### [Information supplied]
****************
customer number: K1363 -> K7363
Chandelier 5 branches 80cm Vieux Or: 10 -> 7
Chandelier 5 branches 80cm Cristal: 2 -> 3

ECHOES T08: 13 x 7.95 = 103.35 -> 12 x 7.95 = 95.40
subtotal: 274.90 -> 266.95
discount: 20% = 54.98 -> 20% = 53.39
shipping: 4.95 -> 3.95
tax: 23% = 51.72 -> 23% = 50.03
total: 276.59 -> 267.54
****************
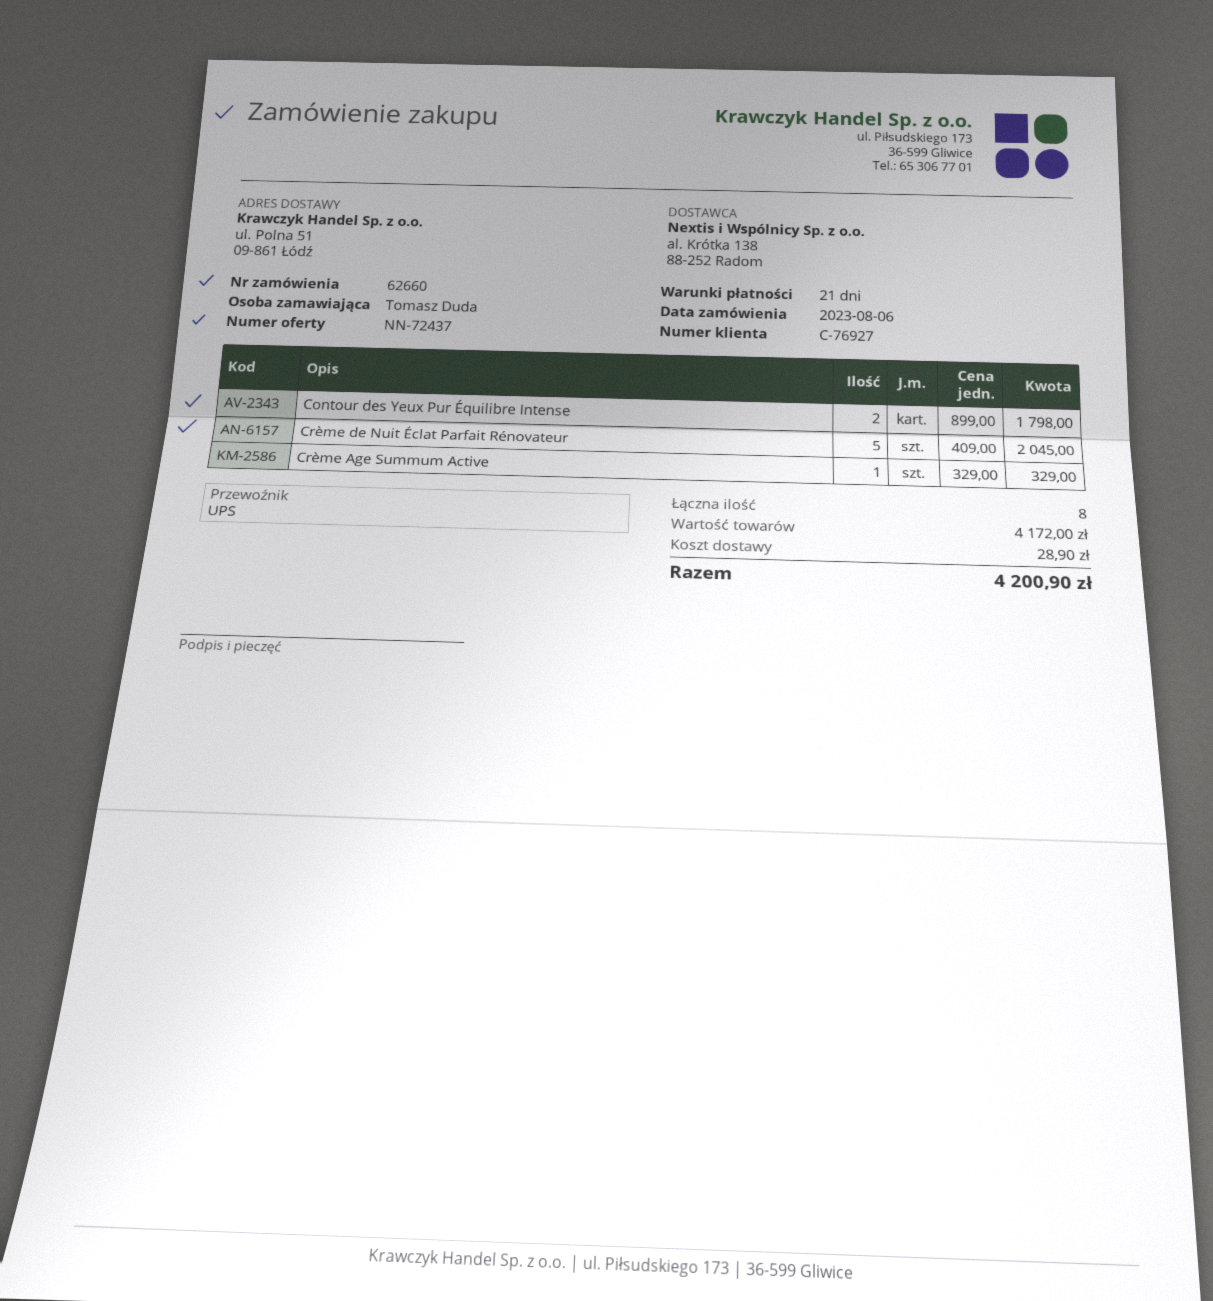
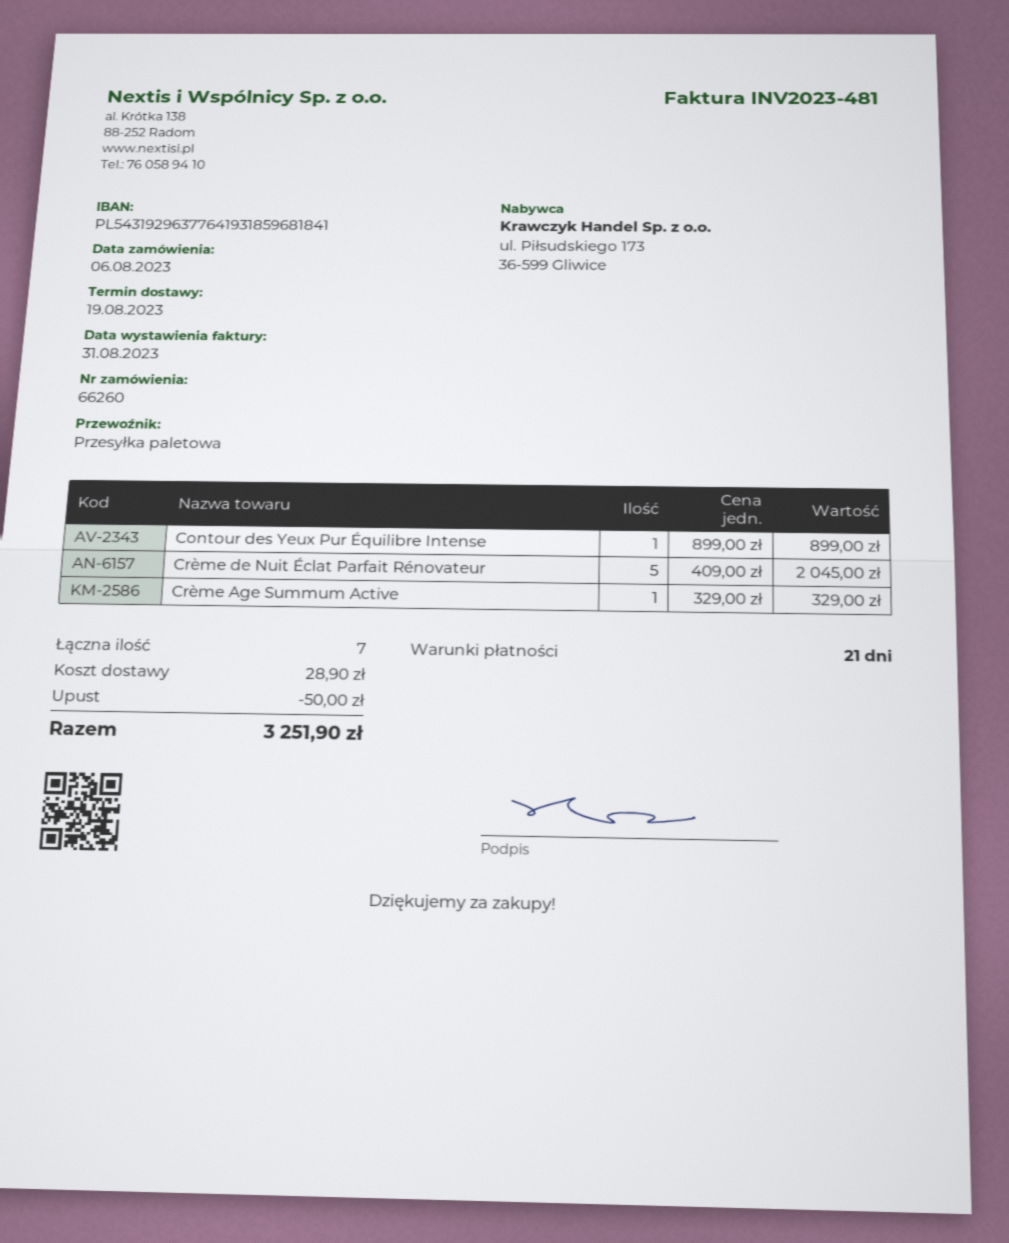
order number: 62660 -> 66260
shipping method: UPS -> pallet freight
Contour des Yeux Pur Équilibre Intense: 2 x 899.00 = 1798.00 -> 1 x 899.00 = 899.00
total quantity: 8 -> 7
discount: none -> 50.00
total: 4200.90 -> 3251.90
****************
### [What is expected]
Above are some records; copy exactly the lines from the one with "customer number: K1363 -> K7363" through the one with "total: 276.59 -> 267.54", both included, and no others.

### [Task response]
customer number: K1363 -> K7363
Chandelier 5 branches 80cm Vieux Or: 10 -> 7
Chandelier 5 branches 80cm Cristal: 2 -> 3

ECHOES T08: 13 x 7.95 = 103.35 -> 12 x 7.95 = 95.40
subtotal: 274.90 -> 266.95
discount: 20% = 54.98 -> 20% = 53.39
shipping: 4.95 -> 3.95
tax: 23% = 51.72 -> 23% = 50.03
total: 276.59 -> 267.54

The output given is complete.